Was für ein Finale! Das «Monster» lässt die Lozärner Fasnacht nochmals hochleben

Ohne «Monster» wäre die Fasnacht nur halb so gut – fünf Erkenntnisse zum Guugger-Tatzelwurm 2026.
Die Ratteschwänz Lozärn als Party Aliens.
Foto: Patrick Hürlimann (Luzern, 17. 2. 2026)

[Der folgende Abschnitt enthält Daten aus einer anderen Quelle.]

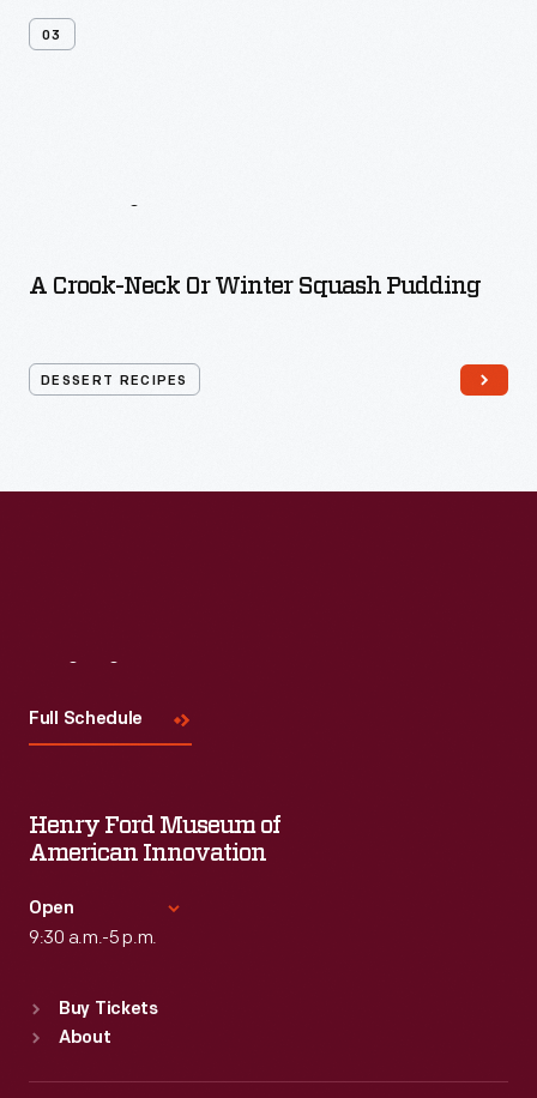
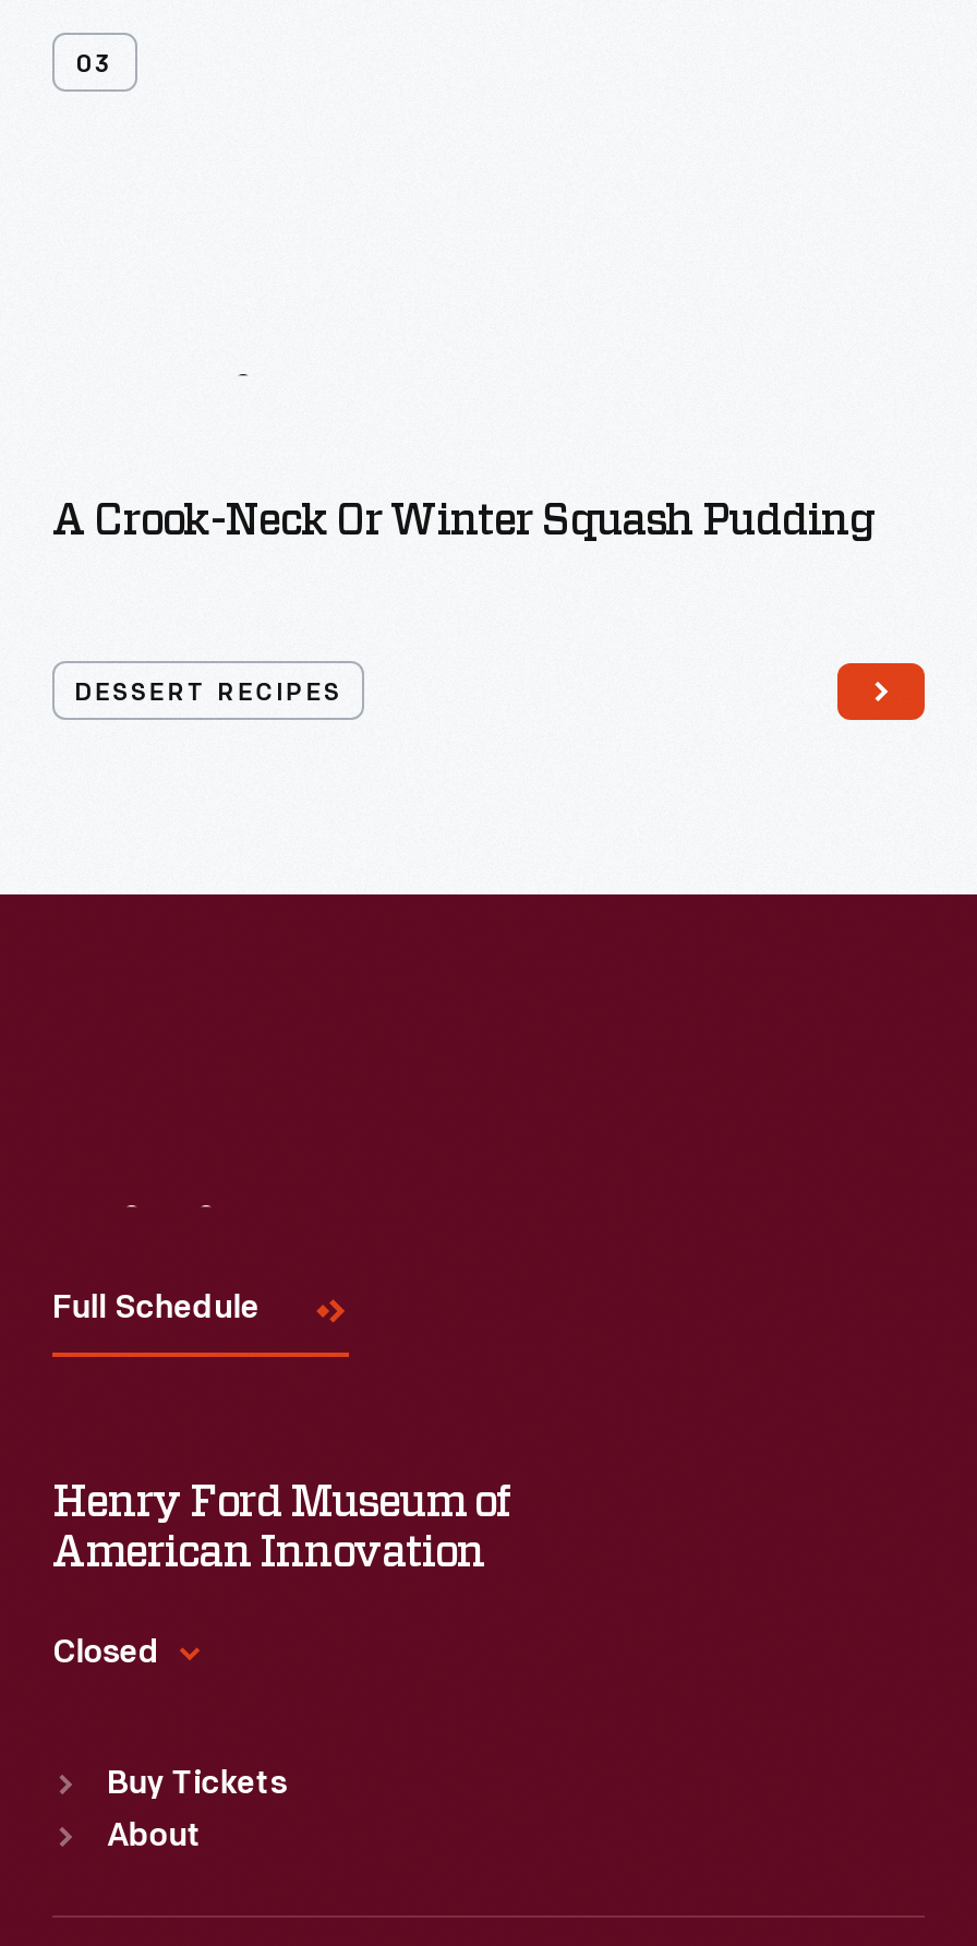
[29,900,157,949] Open | 9:30 a.m.-5 p.m. -> [52,1639,160,1671] Closed

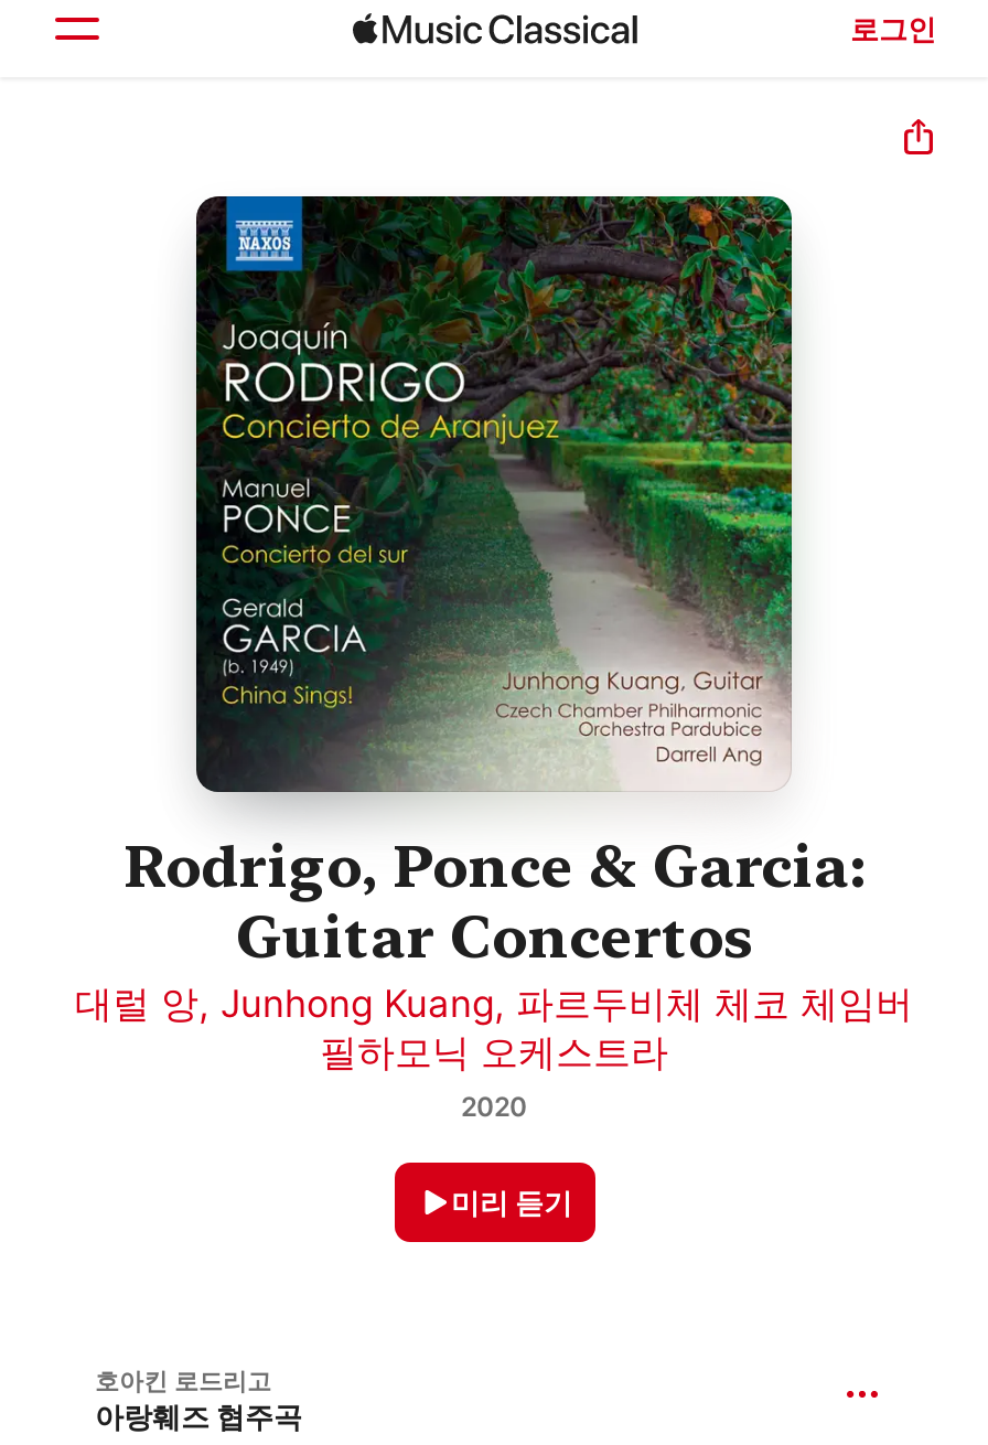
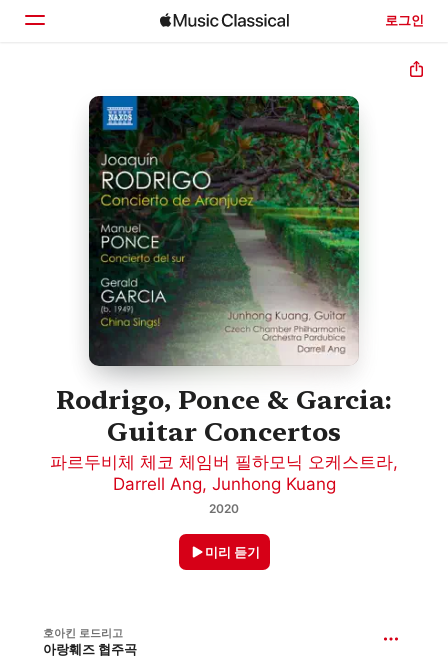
[75,983,913,1075] 대럴 앙, Junhong Kuang, 파르두비체 체코 체임버 | 필하모닉 오케스트라 -> [50,452,398,494] 파르두비체 체코 체임버 필하모닉 오케스트라, | Darrell Ang, Junhong Kuang

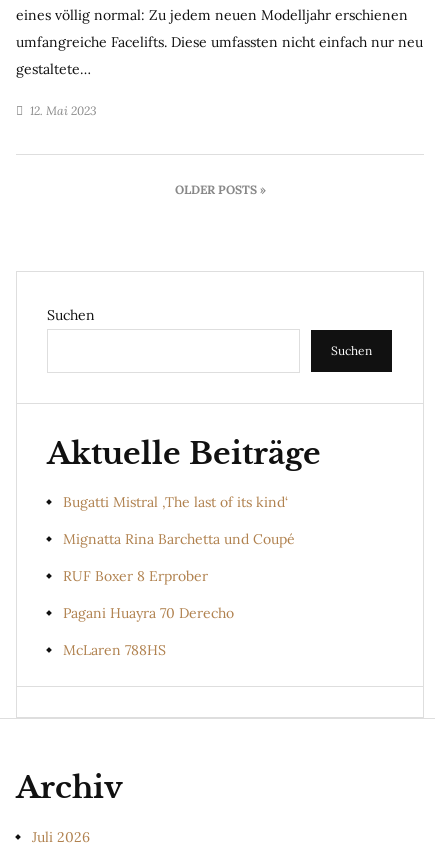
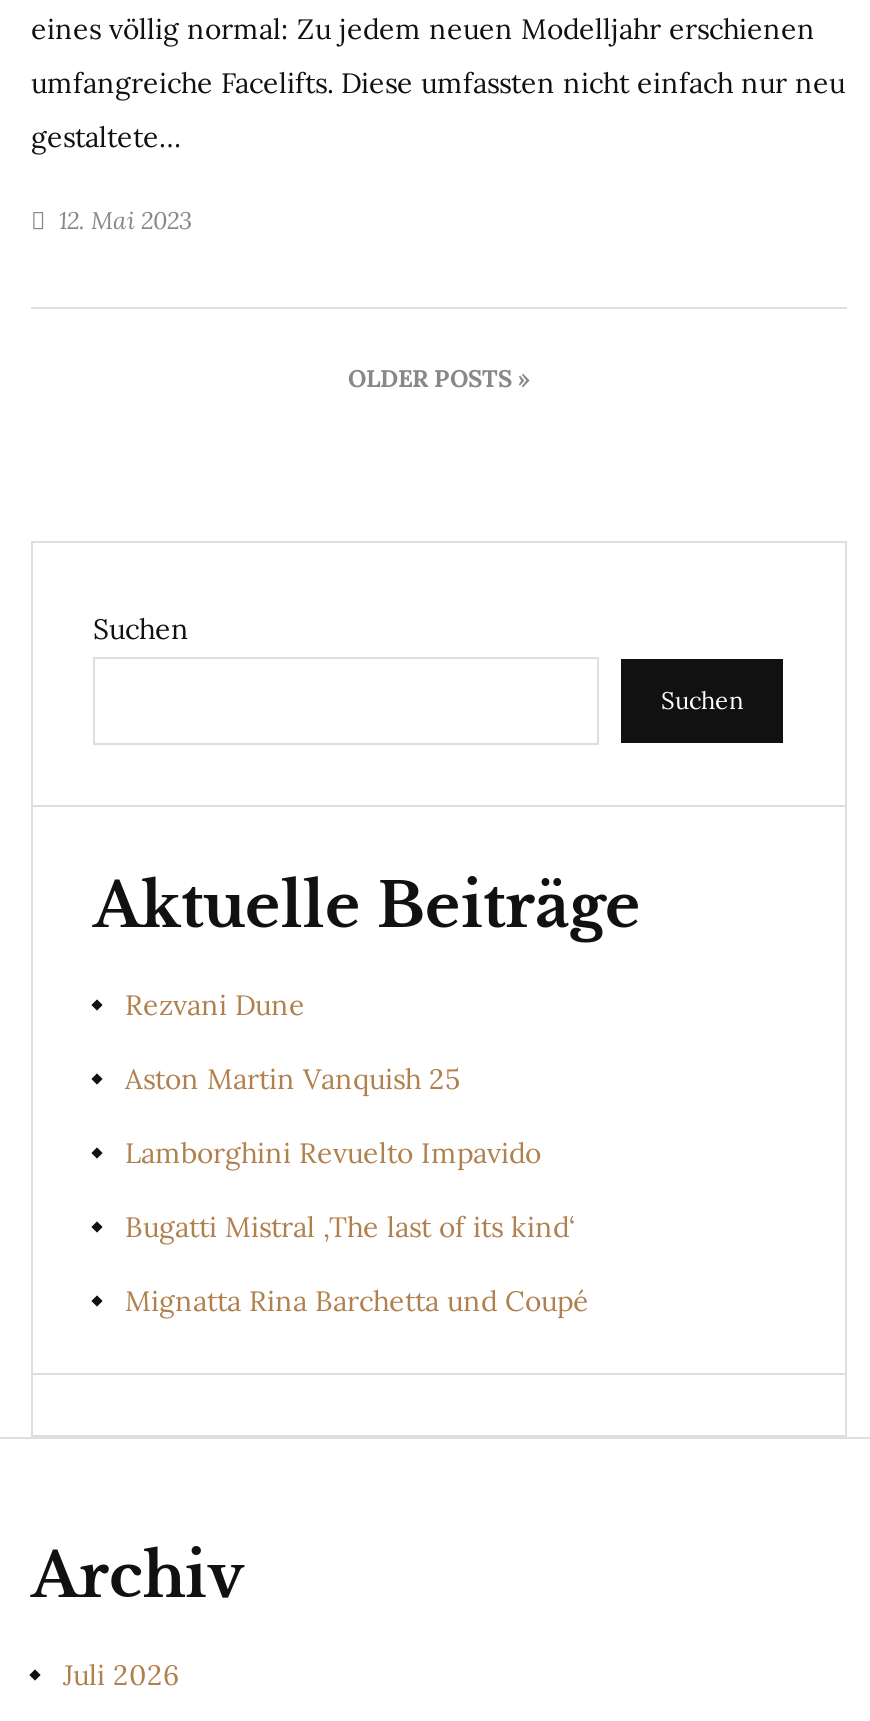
none -> [125,987,541,1171] Rezvani Dune | Aston Martin Vanquish 25 | Lamborghini Revuelto Impavido
moved [63,494,295,548] -> [125,1209,589,1319]: Bugatti Mistral ‚The last of its kind‘ | Mignatta Rina Barchetta und Coupé
[63,568,234,660] RUF Boxer 8 Erprober | Pagani Huayra 70 Derecho | McLaren 788HS -> none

Rüüdig unverwüstlich, so sind die Lozärnerinnen und Lozärner. Zu Tausenden säumen sie am Güdisdienstag die Route des Monstercorsos. Beschirmt oder plastikponchogeschützt – man hat es ja nun drauf. Kaum biegen die ersten Musigen in den Schweizerhofquai, bricht Jubel aus. «Das ‹Monster› ist der wunderschöne Fasnachtsabschluss», sagt Nathalie aus Emmen. Sie und ihre Kids Soraya und Samuel sitzen auf mitgebrachten Stühlen. Stehend wie die meisten verfolgen Fränzi und Martin mit Sohn Oskar zum ersten Mal das «Monster» und sagen: «Wir sind zugezogen und finden, wenn wir schon in Luzern leben, gehört das doch dazu.»